= TASK PROMPT =
Set down the full listing exactly as given. Any pictures are to be left out.

--- GIVEN DATA Enclosed Below ---

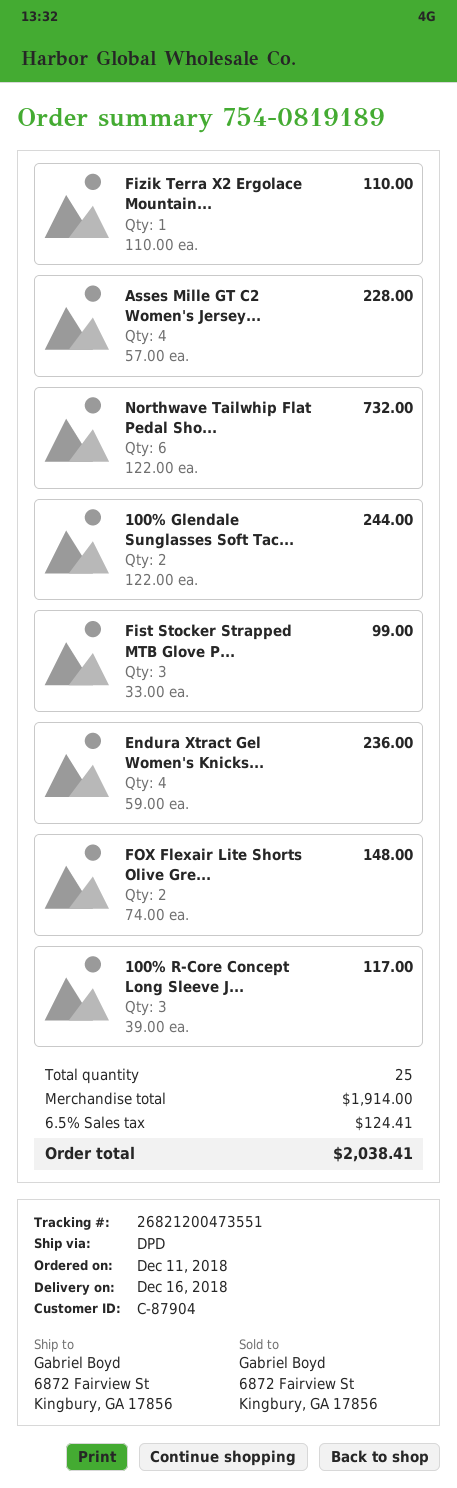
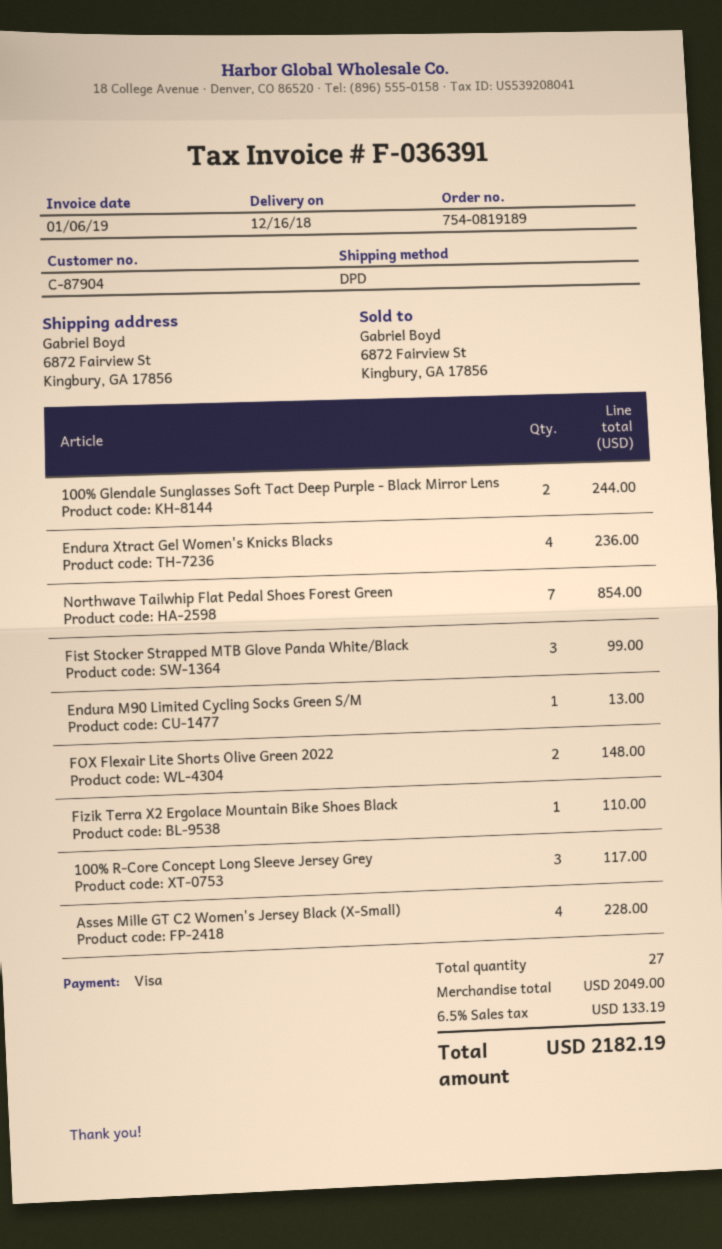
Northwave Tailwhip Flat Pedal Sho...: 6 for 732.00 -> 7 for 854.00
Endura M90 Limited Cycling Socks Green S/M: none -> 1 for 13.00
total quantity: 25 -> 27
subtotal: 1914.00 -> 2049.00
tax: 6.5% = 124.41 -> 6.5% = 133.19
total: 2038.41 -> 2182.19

--- End of Enclosed GIVEN DATA ---

= SOLUTION =
Northwave Tailwhip Flat Pedal Sho...: 6 for 732.00 -> 7 for 854.00
Endura M90 Limited Cycling Socks Green S/M: none -> 1 for 13.00
total quantity: 25 -> 27
subtotal: 1914.00 -> 2049.00
tax: 6.5% = 124.41 -> 6.5% = 133.19
total: 2038.41 -> 2182.19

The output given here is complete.